A oggi molti dei marchi del settore tessile coinvolti non hanno ancora riconosciuto le proprie responsabilità, né hanno contribuito al fondo per il risarcimento dei parenti delle vittime. Il motivo è semplice: il risarcimento è richiesto proprio in base alle linee guida Onu su imprese e diritti umani, non vincolanti, e lasciato quindi di fatto alla buona volontà delle imprese di pagarlo o meno.
Veniamo all’ultimo argomento: un meccanismo vincolante penalizzerebbe le multinazionali mentre molte violazioni sono commesse da imprese locali. Se la legge deve essere uguale per tutte le imprese, sono le normative esistenti nei singoli Stati a dovere essere applicate. Tutto questo mentre UE e Usa sono attivamente impegnati nel negoziato sul libero commercio transatlantico – Ttip. Uno dei capisaldi di tale negoziato è l’istituzione di un meccanismo di risoluzione delle dispute in base al quale un’impresa può fare causa a uno Stato tramite una sorta di tribunale speciale, composto da tre esperti che si riuniscono a porte chiuse, e che decide senza appello se condannare un Paese sovrano. Dispute che possono riguardare anche richieste di rimborsi per potenziali profitti futuri che dovessero venire meno se un governo dovesse promuove una legge “eccessiva” in materia ambientale, sociale o sui diritti del lavoro. Un organo totalmente a-democratico e al quale possono rivolgersi unicamente gli investitori internazionali, mentre le imprese locali devono ricorrere ai tribunali nazionali e i cittadini non vi hanno ricorso.

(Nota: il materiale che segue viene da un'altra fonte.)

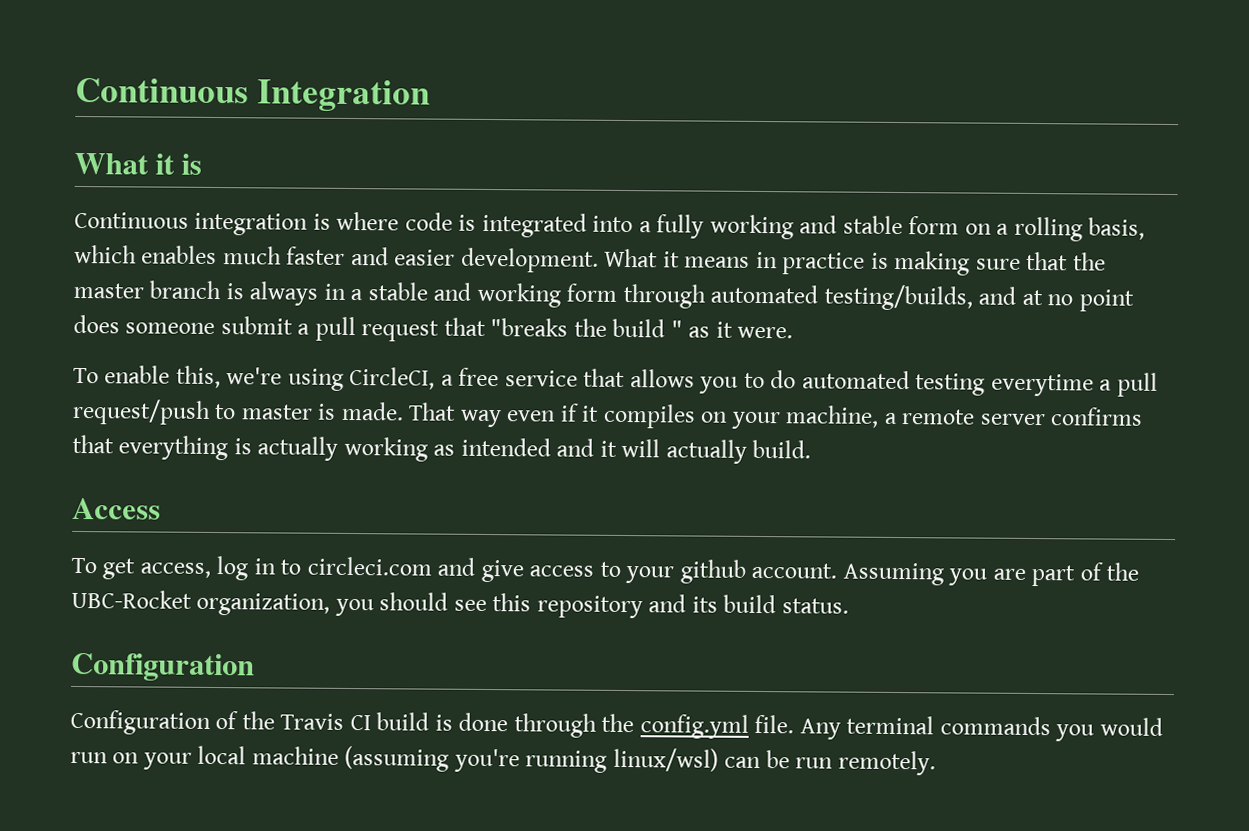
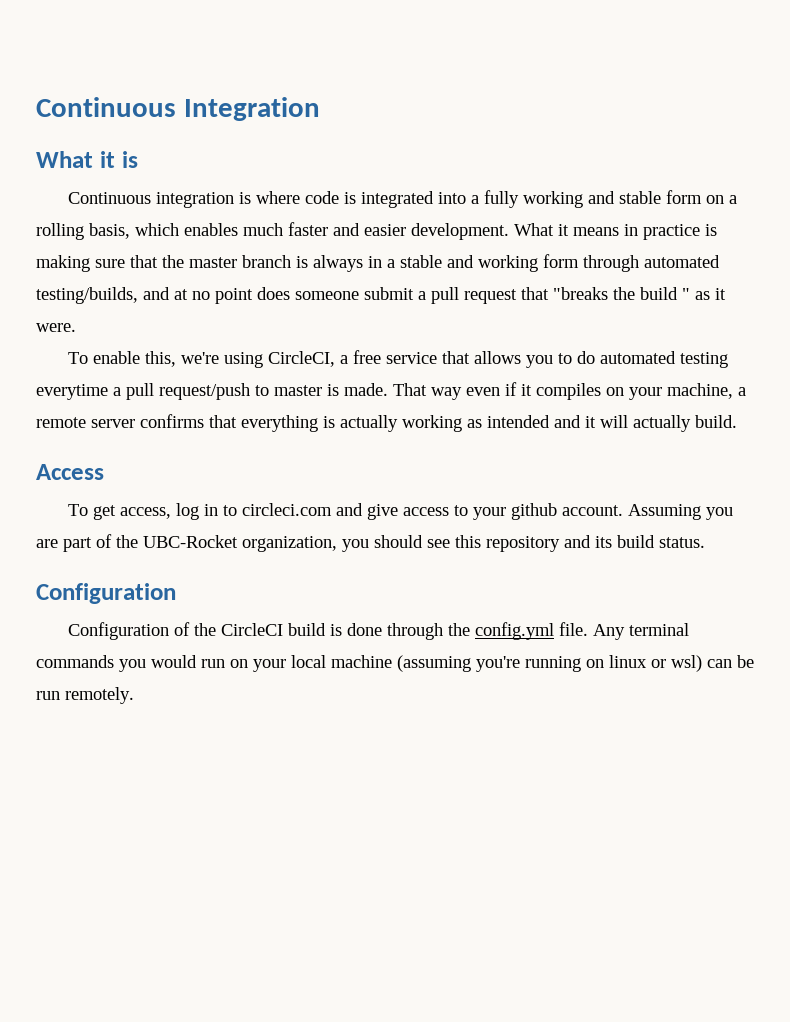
[280,713,371,731] Travis CI -> [220,623,283,636] CircleCI
[612,747,719,772] linux/wsl) -> [586,655,702,672] on linux or wsl)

Nel difendere tale organo di risoluzione delle dispute nel Ttip, la Commissione ha sostenuto che fosse necessario perché alcuni investitori potrebbero non sentirsi tutelati dai tribunali nazionali. In altre parole mentre sui diritti umani devono valere le leggi nazionali e si vota contro un percorso vincolante in sede Onu, per le multinazionali servono meccanismi ad hoc discussi in segreto su base bilaterale. Per i lavoratori del tessile nel Bangladesh sono più che sufficienti le normative locali, ma per le povere imprese multinazionali sono necessari tribunali sovranazionali e su misura.
Siamo oltre l’ipocrisia, oltre ogni decenza. Questi sono oggi i rapporti di potere tra «diritti» delle imprese transnazionali e diritti umani. Ttip da una parte e voto all’Onu dall’altra rendono fin troppo evidente quanto ci sia da fare per ribaltare completamente le priorità e le politiche di questa Europa.